Cito todos estos ejemplos en un intento también bastante infructuoso de acotar, o mejor dicho de ordenar a través de ellos, el cúmulo de sensaciones que me desencadenó el talentoso documental El tren de los días, de Omar Lamas, sobre el poeta Alberto Vega; aunque, siguiendo con este juego de sublimaciones, quizá sea Jorge Guillén quien mejor pueda simbolizarlas. Al autor de Cántico le pasaron, un año antes de su muerte, las imágenes filmadas en su día por Juan Guerrero Ruiz, secretario de facto de Juan Ramón Jiménez y creador del premio Adonáis, un documento fílmico bastante doméstico, pero que se muestra único porque nos permite contar con las imágenes en movimiento de alguno de los más destacados poetas del 27. El cinematógrafo tiene la propiedad de resucitar el pasado, de devolvernos casi intactos a nuestros seres queridos, de retener por siempre las imágenes cristalinas que imparablemente se lleva el río de Heráclito. La emoción sentida por Jorge Guillén al ver aquellas imágenes que le devolvían incólumes a sus amigos —especialmente a Pedro Salinas—, a salvo de la implacable usura del tiempo, debió de ser muy intensa (y quiero creer que muy parecida a la mía), porque el pucelano se sintió movido a escribir un poema, su último poema, titulado «Misterioso»: «Pasa el vídeo misterioso / vuelve el pasado en movimiento, / y el instante insignificante / llega enseguida a conmovernos. / ¿Y por qué? Porque significa».
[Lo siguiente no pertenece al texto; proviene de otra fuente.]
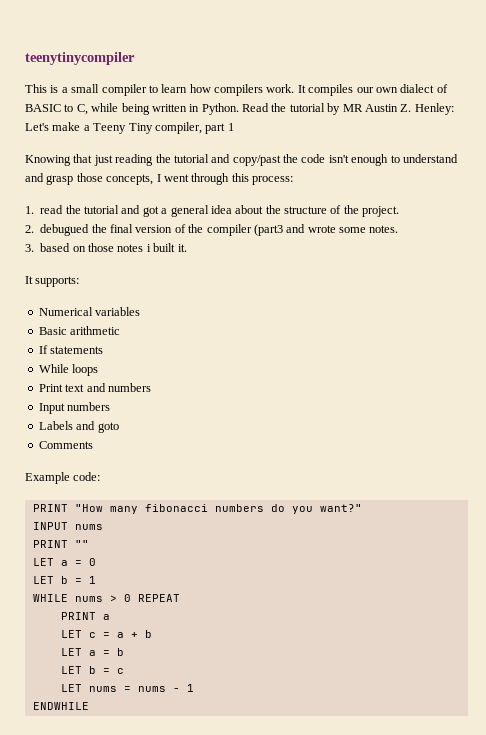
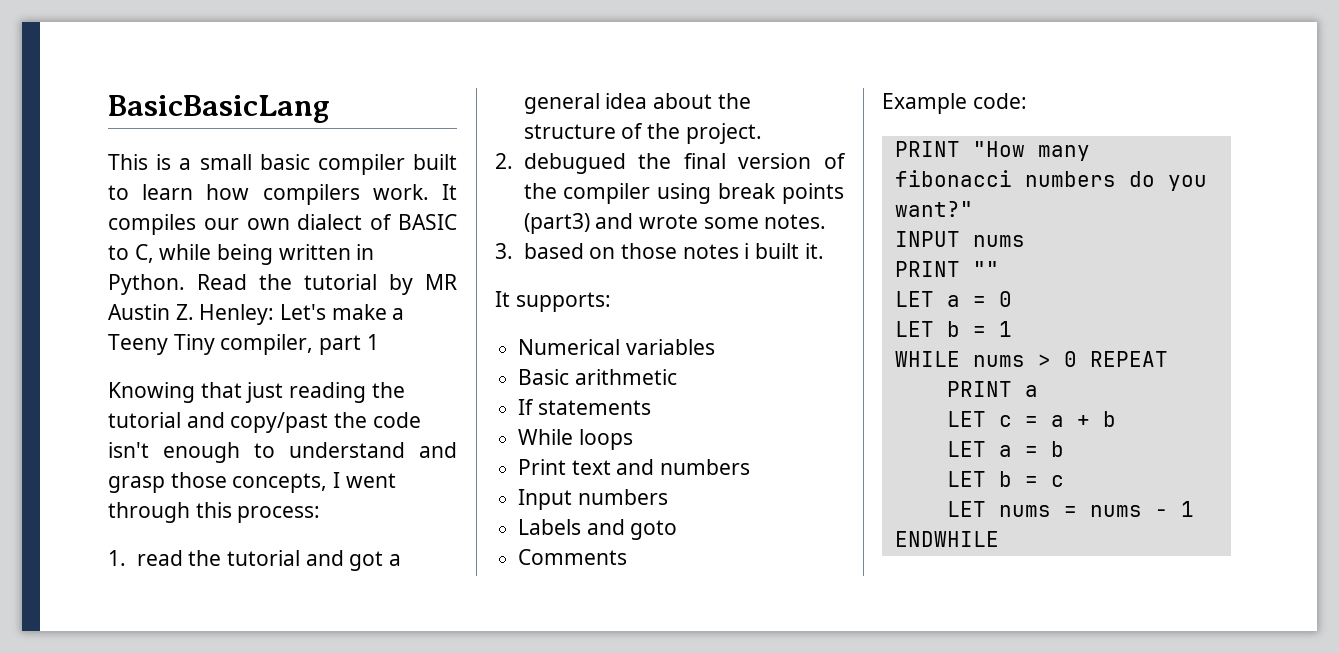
[25,52,135,65] teenytinycompiler -> [108,95,330,123] BasicBasicLang
[101,84,147,96] compiler -> [259,154,457,175] basic compiler built
[253,224,283,236] (part3 -> [657,183,844,204] [523,213,590,234] using break points (part3)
Pues bien, salvando las distancias, todas las que ustedes quieran, una de esas amistades artísticas a las que más arriba me refiero se produjo en Langreo a finales de los años setenta entre un pintor y un grupo de poetas: Helios Pandiella, Alberto Vega, Miguel Munárriz, Noelí Puente y el que suscribe. Eran años de claroscuros, de esperanzas para todos y de descubrimientos tardíos. La noche langreana —como en otras ciudades españolas— era cobijo de inquietudes y desvelos, de sueños e iluminaciones, también de vetustos fantasmas y de viejos fantasmones. Nosotros no fuimos ajenos a esa noche interminable que entonces desvelaba a la juventud; de hecho, en ella fraguamos nuestra amistad, tal vez porque entre cerveza y Trotsky, Vega evocase a Baudelaire o porque, al disipar el humo de un cigarrillo, Helios convocase a Magritte y Miguel nos contase la última historia de Horacio Quiroga.
Y es que hay amistades que son transformadoras «porque significa[n]». Pronto el pincel de Helios Pandiella empezó a llenarse con nuestras ensoñaciones para emprender juntos un camino que nos hizo inseparables en la vida y en el arte, y que contribuyó a poner a Langreo en el minuto exacto del tiempo artístico del momento. Basta leer un libro de Alberto o de Miguel o contemplar un cuadro de Helios para comprobarlo, para percibir la esencia de un periodo transcendido que aún nos espera «al final del recodo del camino», porque la «belleza subsiste siempre en el recuerdo».
Omar Lamas ha venido a recordárnoslo siguiendo con su cámara las migas de pan que Alberto Vega ha dejado en sus versos —uno de los poetas más valiosos de nuestra generación, lamentablemente todavía por descubrir—, y que le han llevado a cada uno de nosotros.